Winslow Ames purchased the steel house after attending the 1933 Chicago World´s Fair, where several prefabricated houses were being touted as the answer to the housing crisis of the Great Depression. Fascinated by the steel "machine for living," and excited about the possibilities of prefabricated housing, Ames and his wife built both the steel home and a two-bedroom house assembled from panels of specially formulated asbestos cement on two small lots on Mohegan Avenue. Both were sold to Connecticut College in 1949.

The second house, now known as the Winslow Ames House, was rehabilitated in 1994 and is used as office space by the college. The steel house was used as faculty housing until 2004 and has remained largely unchanged from the original. It is listed on the State Register of Historic Places, and a nomination to the National Register of Historic Places is pending.

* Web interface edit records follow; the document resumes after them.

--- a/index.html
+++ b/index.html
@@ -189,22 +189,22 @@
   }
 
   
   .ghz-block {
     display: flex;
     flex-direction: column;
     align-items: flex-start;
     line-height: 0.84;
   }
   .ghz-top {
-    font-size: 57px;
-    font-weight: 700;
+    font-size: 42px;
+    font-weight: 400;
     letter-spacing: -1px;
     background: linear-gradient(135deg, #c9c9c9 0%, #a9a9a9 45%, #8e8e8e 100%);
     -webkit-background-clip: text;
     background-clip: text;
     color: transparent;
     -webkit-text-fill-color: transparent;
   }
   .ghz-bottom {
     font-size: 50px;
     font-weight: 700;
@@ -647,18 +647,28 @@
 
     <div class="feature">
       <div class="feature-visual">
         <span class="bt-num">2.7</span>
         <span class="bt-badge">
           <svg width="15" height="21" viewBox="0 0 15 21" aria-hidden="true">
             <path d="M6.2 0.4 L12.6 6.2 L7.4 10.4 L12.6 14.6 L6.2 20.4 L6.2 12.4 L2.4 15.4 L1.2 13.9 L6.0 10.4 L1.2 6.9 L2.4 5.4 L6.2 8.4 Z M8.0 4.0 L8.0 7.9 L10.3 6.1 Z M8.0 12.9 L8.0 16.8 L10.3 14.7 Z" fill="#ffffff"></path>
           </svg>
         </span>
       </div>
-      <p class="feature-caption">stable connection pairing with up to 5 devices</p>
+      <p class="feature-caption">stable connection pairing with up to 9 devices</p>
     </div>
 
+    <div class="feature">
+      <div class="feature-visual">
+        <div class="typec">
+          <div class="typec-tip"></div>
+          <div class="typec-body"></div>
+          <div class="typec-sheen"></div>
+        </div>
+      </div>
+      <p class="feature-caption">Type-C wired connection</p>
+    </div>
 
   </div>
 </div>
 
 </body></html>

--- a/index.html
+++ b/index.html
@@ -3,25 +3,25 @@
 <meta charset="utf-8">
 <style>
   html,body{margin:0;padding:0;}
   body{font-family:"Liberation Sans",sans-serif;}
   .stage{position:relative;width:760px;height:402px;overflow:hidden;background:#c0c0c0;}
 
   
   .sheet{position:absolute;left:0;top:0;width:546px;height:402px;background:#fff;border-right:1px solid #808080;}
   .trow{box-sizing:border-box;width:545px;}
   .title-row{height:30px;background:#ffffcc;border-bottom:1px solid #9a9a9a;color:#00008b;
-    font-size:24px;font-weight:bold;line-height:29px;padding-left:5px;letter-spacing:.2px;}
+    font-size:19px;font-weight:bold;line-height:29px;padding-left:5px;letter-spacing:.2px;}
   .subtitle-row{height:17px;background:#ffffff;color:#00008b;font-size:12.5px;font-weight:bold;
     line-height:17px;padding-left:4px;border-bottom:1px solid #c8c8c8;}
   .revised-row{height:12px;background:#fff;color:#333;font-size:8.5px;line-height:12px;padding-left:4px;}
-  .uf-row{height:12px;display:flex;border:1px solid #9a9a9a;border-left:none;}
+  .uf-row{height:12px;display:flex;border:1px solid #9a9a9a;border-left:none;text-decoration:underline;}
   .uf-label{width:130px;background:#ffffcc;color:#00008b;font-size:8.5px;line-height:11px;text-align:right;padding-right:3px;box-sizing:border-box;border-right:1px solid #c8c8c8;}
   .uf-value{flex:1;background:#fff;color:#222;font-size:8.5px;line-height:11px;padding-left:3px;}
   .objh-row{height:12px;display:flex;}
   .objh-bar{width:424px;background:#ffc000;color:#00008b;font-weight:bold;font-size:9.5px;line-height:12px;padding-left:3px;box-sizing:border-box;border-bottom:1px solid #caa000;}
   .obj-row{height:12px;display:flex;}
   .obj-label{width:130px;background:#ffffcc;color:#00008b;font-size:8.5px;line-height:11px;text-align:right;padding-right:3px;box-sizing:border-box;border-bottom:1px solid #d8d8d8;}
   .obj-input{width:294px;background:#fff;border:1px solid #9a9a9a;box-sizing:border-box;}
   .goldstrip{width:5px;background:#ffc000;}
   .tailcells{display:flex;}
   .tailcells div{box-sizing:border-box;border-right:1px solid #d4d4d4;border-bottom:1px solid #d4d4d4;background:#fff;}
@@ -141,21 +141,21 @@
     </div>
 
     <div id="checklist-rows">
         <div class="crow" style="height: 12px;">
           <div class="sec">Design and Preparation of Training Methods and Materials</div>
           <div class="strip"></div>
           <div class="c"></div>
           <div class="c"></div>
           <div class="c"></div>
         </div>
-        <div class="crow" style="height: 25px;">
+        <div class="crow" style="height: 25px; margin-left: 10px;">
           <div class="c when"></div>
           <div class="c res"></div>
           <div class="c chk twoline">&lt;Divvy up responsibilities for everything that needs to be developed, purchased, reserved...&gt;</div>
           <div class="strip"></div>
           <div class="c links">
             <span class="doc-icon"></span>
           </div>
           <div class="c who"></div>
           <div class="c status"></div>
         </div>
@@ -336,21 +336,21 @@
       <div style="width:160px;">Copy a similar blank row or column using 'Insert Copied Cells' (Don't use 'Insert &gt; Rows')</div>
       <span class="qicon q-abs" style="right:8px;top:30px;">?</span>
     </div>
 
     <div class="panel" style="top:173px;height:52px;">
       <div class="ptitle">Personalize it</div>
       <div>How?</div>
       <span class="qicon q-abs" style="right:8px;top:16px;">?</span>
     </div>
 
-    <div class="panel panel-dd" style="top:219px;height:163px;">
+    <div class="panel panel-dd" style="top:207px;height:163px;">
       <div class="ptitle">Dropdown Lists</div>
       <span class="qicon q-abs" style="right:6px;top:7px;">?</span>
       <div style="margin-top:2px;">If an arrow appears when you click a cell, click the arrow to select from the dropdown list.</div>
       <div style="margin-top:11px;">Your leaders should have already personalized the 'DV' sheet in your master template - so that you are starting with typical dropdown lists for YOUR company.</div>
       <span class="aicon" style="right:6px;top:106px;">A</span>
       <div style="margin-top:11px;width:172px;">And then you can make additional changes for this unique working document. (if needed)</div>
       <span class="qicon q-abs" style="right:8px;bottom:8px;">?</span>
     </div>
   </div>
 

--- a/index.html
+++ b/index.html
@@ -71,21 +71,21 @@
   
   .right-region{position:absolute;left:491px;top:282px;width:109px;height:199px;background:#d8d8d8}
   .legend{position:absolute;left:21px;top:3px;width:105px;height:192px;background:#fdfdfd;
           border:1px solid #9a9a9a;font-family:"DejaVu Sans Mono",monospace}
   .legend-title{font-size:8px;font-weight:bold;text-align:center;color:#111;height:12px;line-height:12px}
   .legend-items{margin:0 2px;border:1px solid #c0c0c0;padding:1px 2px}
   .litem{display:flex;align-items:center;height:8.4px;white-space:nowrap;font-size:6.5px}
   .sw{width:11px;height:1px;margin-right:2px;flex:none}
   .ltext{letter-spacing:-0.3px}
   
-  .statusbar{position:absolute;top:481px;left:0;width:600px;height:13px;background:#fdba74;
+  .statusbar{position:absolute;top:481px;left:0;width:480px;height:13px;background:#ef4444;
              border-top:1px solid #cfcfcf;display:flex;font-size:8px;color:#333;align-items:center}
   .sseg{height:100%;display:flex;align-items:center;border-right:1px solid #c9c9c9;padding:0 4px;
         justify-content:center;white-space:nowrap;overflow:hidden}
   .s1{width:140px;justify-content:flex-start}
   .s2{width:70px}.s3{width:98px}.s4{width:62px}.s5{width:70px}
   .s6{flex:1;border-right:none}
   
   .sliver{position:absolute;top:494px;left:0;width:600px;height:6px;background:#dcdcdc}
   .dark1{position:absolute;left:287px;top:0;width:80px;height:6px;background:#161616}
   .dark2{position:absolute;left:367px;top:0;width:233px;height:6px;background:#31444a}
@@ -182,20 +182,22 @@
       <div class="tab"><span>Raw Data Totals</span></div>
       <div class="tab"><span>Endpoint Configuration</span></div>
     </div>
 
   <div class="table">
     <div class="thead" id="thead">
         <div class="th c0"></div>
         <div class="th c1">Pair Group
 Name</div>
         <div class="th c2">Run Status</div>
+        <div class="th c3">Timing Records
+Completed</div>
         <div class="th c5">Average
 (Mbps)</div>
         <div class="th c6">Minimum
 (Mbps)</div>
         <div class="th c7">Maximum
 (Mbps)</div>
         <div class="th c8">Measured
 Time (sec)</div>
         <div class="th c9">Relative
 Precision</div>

"The steel house is a very early example of modern architecture in the United States," Van Slyck said. "It has long been thought that modern architecture was a European innovation brought here after World War II. These houses are examples of homegrown modernism in 1930s American architecture." Van Slyck added these "houses of tomorrow" are very rare. "As far as we can tell, to have two of them together is unprecedented," she said.

When the renovations are complete, the college plans to use the steel house for student-centered activities related to the environment. The bedrooms will likely be used as office space for student groups, while other areas of the house may be used for meeting spaces and a classroom.

"In the future, there is a possibility that the house could be used to model sustainable technologies," Van Slyck said. "Both of the college´s prefabricated houses were built to be single family homes, and they have very small footprints. They can serve as inspirations for green living."